= WORK INSTRUCTIONS =
Please return the lines below verbatim, beginning at the one that has "-> [89,83,167,94] gleam/httpc" and stopping after the one that has "[181,339,322,362] request_test() ->", and add no other lines.

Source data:
'''

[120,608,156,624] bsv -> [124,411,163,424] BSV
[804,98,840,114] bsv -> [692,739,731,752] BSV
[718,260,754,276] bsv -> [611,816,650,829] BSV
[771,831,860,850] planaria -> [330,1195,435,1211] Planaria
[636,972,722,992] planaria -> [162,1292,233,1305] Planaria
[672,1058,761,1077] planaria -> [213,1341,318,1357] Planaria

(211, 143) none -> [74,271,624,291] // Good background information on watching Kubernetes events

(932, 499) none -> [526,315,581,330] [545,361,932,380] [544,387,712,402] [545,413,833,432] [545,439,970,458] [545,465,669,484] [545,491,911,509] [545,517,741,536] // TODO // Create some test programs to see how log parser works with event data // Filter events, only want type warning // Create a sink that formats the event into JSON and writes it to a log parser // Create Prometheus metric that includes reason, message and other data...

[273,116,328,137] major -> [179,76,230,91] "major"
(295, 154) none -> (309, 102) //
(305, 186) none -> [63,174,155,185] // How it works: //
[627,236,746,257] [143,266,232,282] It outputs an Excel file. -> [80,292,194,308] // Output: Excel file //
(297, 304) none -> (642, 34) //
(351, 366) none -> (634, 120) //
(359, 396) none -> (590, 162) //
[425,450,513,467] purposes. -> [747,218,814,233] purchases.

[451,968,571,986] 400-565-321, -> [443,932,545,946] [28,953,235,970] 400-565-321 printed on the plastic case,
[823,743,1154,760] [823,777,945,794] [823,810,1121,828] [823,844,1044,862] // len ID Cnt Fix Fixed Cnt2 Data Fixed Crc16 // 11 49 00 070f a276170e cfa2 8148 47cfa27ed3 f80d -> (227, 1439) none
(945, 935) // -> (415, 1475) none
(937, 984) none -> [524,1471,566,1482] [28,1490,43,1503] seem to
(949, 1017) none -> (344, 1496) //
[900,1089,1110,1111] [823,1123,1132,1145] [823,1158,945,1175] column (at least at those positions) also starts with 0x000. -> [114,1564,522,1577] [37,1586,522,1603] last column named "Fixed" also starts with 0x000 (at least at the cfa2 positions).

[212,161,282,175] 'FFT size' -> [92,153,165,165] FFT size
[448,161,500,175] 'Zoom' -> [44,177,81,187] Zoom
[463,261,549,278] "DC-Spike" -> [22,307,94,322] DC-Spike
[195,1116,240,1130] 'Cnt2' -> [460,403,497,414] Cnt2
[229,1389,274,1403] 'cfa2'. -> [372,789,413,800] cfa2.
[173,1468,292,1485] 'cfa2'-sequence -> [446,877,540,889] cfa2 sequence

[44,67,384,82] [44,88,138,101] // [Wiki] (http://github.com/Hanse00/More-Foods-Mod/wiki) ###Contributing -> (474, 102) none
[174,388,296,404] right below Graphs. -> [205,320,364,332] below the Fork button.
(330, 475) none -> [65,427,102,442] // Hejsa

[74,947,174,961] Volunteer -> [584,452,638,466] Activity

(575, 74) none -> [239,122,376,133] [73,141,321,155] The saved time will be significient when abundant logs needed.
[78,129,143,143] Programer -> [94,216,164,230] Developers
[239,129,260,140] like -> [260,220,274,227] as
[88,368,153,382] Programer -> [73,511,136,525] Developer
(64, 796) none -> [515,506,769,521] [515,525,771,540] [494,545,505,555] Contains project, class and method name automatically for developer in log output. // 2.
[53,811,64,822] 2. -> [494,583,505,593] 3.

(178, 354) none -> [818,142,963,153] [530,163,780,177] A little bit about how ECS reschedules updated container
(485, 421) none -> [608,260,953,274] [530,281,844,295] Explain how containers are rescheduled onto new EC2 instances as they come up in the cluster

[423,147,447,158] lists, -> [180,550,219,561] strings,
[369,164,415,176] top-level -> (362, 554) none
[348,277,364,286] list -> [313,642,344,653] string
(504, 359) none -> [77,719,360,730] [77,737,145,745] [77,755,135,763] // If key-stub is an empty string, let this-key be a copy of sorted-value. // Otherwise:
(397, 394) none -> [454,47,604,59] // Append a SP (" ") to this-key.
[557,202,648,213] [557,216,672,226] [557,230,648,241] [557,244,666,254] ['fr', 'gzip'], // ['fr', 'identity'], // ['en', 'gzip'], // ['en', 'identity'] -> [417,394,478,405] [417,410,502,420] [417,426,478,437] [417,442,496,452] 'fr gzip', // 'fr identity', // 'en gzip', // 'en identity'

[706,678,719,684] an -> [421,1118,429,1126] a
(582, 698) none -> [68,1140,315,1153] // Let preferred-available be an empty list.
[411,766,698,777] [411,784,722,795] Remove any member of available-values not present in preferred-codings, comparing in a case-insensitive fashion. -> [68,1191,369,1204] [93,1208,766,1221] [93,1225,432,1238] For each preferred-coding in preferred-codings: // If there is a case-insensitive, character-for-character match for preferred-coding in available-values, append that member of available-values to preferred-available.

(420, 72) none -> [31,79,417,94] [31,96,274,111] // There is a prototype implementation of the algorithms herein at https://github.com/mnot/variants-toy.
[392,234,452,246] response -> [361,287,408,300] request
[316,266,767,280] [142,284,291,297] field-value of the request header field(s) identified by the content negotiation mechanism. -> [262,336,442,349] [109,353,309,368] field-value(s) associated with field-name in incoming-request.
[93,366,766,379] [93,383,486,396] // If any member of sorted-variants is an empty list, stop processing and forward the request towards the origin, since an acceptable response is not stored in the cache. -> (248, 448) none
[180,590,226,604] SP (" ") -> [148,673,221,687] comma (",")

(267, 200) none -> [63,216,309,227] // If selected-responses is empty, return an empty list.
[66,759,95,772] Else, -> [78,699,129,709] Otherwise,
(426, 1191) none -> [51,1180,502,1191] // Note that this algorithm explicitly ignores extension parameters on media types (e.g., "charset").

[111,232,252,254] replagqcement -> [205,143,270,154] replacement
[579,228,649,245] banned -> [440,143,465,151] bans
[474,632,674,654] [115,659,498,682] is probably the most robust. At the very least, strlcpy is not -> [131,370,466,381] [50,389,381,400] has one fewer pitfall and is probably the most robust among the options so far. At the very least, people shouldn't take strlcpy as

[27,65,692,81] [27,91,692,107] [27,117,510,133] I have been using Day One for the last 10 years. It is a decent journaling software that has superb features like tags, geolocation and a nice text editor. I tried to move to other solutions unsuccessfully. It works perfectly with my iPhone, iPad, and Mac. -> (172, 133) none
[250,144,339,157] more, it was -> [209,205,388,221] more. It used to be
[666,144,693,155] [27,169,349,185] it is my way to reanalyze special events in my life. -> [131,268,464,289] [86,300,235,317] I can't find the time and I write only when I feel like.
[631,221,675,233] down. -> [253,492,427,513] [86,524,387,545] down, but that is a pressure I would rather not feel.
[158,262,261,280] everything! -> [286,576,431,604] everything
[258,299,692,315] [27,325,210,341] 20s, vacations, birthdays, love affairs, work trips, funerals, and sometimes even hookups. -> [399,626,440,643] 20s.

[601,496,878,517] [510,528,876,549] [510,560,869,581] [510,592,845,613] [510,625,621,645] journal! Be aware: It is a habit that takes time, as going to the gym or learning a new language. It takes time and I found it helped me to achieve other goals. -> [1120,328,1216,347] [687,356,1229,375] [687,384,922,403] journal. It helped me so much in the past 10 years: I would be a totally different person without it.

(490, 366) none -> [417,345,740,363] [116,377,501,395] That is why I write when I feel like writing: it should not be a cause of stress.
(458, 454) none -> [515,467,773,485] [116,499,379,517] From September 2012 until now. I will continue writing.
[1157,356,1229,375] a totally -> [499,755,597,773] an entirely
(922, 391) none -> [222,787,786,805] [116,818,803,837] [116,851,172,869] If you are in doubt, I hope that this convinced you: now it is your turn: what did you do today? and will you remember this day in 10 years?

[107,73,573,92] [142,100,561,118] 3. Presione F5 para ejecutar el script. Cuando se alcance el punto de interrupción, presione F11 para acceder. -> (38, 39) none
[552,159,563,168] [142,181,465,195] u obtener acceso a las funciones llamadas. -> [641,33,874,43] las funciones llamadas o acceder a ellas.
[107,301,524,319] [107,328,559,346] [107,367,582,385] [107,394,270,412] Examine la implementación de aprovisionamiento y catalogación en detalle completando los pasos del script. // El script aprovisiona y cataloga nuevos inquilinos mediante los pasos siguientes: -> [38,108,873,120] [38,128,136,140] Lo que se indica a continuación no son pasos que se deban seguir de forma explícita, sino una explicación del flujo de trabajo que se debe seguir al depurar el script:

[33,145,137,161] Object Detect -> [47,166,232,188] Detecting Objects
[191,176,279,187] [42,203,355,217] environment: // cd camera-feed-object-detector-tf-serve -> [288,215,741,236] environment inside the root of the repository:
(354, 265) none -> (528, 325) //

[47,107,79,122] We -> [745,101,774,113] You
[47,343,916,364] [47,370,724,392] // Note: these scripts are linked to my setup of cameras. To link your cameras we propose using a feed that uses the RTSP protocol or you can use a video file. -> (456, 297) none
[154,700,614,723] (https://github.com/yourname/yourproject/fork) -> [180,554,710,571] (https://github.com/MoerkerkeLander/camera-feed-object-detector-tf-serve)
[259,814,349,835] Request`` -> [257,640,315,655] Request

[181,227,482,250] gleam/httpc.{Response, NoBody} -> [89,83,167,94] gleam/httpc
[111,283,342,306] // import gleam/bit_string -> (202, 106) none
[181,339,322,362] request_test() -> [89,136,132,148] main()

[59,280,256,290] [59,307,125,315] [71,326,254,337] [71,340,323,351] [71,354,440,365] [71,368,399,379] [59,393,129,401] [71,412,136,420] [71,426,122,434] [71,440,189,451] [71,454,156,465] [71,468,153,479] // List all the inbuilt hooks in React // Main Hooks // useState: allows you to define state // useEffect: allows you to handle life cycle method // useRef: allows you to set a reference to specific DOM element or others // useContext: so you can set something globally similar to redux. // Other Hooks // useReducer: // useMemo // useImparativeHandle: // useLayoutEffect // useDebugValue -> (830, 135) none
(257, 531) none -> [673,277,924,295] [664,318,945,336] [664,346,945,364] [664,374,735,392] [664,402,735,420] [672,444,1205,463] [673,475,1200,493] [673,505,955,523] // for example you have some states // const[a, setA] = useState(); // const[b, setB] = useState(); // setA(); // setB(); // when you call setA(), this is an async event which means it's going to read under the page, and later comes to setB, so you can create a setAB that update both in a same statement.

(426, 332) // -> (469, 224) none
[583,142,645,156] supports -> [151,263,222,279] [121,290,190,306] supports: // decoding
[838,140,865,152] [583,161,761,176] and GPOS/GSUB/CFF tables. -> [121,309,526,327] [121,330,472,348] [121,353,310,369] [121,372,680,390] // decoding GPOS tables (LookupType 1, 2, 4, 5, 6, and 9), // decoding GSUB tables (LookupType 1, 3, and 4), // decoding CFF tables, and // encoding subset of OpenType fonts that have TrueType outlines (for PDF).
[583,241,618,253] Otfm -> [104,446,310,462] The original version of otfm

'''

= TASK SOLUTION =
[181,227,482,250] gleam/httpc.{Response, NoBody} -> [89,83,167,94] gleam/httpc
[111,283,342,306] // import gleam/bit_string -> (202, 106) none
[181,339,322,362] request_test() -> [89,136,132,148] main()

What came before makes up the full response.